Your response should be an exact reproduction of the data below, beginning at the line containing "357px; top: 155px;" and ending with the final line.

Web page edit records
.....

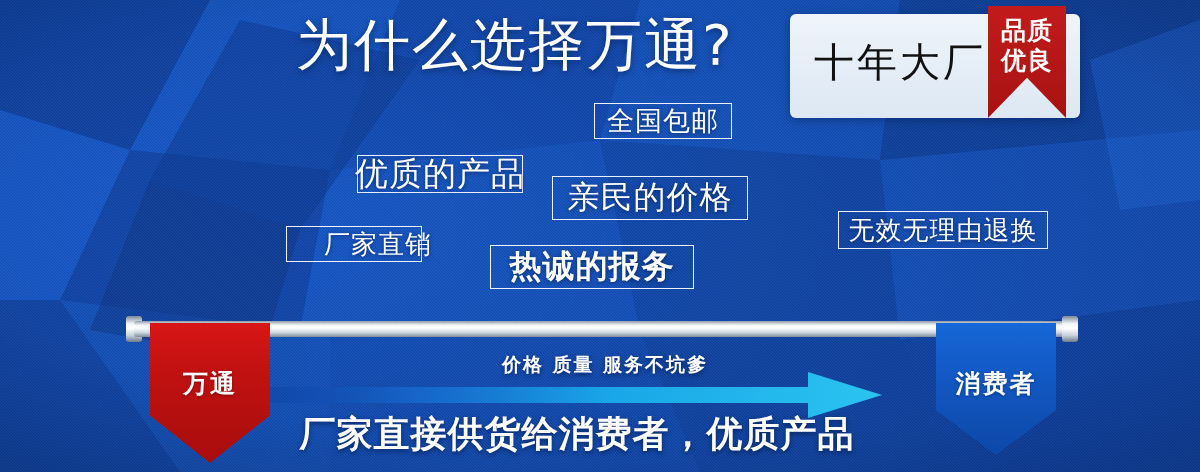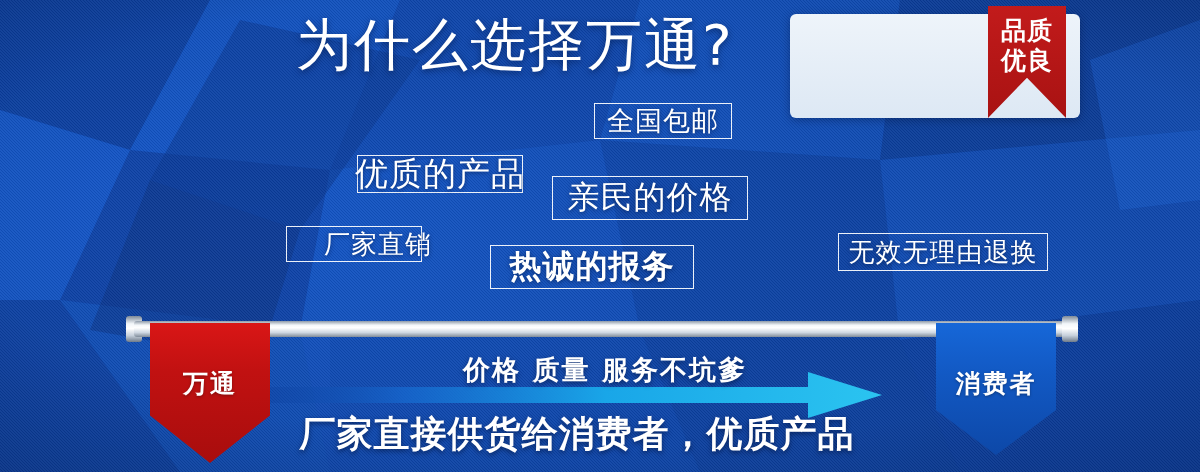--- a/index.html
+++ b/index.html
@@ -183,21 +183,21 @@
     position: absolute;
     left: 0; right: 0;
     text-align: center;
     color: #ffffff;
     font-weight: bold;
     white-space: nowrap;
     text-shadow: 0 2px 5px rgba(0,15,50,0.6);
   }
   .center-line.top {
     top: 352px;
-    font-size: 27px;
+    font-size: 19px;
     letter-spacing: 2px;
     padding-right: 20px;
     padding-left: 30px;
   }
   .center-line.bottom {
     top: 410px;
     font-size: 36px;
     letter-spacing: 1px;
     padding-right: 46px;
   }
@@ -229,31 +229,32 @@
       <polygon points="150,180 300,230 260,360 90,330" fill="#092f7d" opacity="0.45"></polygon>
       <polygon points="1090,60 1200,20 1200,200 1120,210" fill="#1a63da" opacity="0.35"></polygon>
     </svg>
   </div>
   <div class="bg-texture"></div>
   <div class="bg-vignette"></div>
 
   <div class="headline">为什么选择万通?</div>
 
   <div class="badge">
+    <div class="badge-text">十年大厂</div>
     <div class="ribbon">
       <div class="ribbon-line l1">品质</div>
       <div class="ribbon-line l2">优良</div>
     </div>
   </div>
 
   <div id="tags-layer">
       <div class="tag" style="left: 594px; top: 103px; width: 138px; height: 36px; font-size: 27px; font-weight: normal;">全国包邮</div>
       <div class="tag" style="left: 357px; top: 155px; width: 166px; height: 38px; font-size: 33px; font-weight: normal;">优质的产品</div>
       <div class="tag" style="left: 552px; top: 176px; width: 196px; height: 44px; font-size: 32px; font-weight: normal;">亲民的价格</div>
-      <div class="tag" style="left: 838px; top: 211px; width: 210px; height: 38px; font-size: 26px; font-weight: normal; margin-top: 22px;">无效无理由退换</div>
+      <div class="tag" style="left: 838px; top: 211px; width: 210px; height: 38px; font-size: 26px; font-weight: normal;">无效无理由退换</div>
       <div class="tag" style="left: 286px; top: 226px; width: 136px; height: 36px; font-size: 26px; font-weight: normal; padding-left: 48px;">厂家直销</div>
       <div class="tag" style="left: 490px; top: 245px; width: 204px; height: 44px; font-size: 32px; font-weight: bold;">热诚的报务</div>
     </div>
 
   <div class="rod-cap left"></div>
   <div class="rod"></div>
   <div class="rod-cap right"></div>
 
   <div class="arrow-wrap">
     <svg viewBox="0 0 614 46" preserveAspectRatio="none">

.....

## Reply
       <div class="tag" style="left: 357px; top: 155px; width: 166px; height: 38px; font-size: 33px; font-weight: normal;">优质的产品</div>
       <div class="tag" style="left: 552px; top: 176px; width: 196px; height: 44px; font-size: 32px; font-weight: normal;">亲民的价格</div>
-      <div class="tag" style="left: 838px; top: 211px; width: 210px; height: 38px; font-size: 26px; font-weight: normal; margin-top: 22px;">无效无理由退换</div>
+      <div class="tag" style="left: 838px; top: 211px; width: 210px; height: 38px; font-size: 26px; font-weight: normal;">无效无理由退换</div>
       <div class="tag" style="left: 286px; top: 226px; width: 136px; height: 36px; font-size: 26px; font-weight: normal; padding-left: 48px;">厂家直销</div>
       <div class="tag" style="left: 490px; top: 245px; width: 204px; height: 44px; font-size: 32px; font-weight: bold;">热诚的报务</div>
     </div>
 
   <div class="rod-cap left"></div>
   <div class="rod"></div>
   <div class="rod-cap right"></div>
 
   <div class="arrow-wrap">
     <svg viewBox="0 0 614 46" preserveAspectRatio="none">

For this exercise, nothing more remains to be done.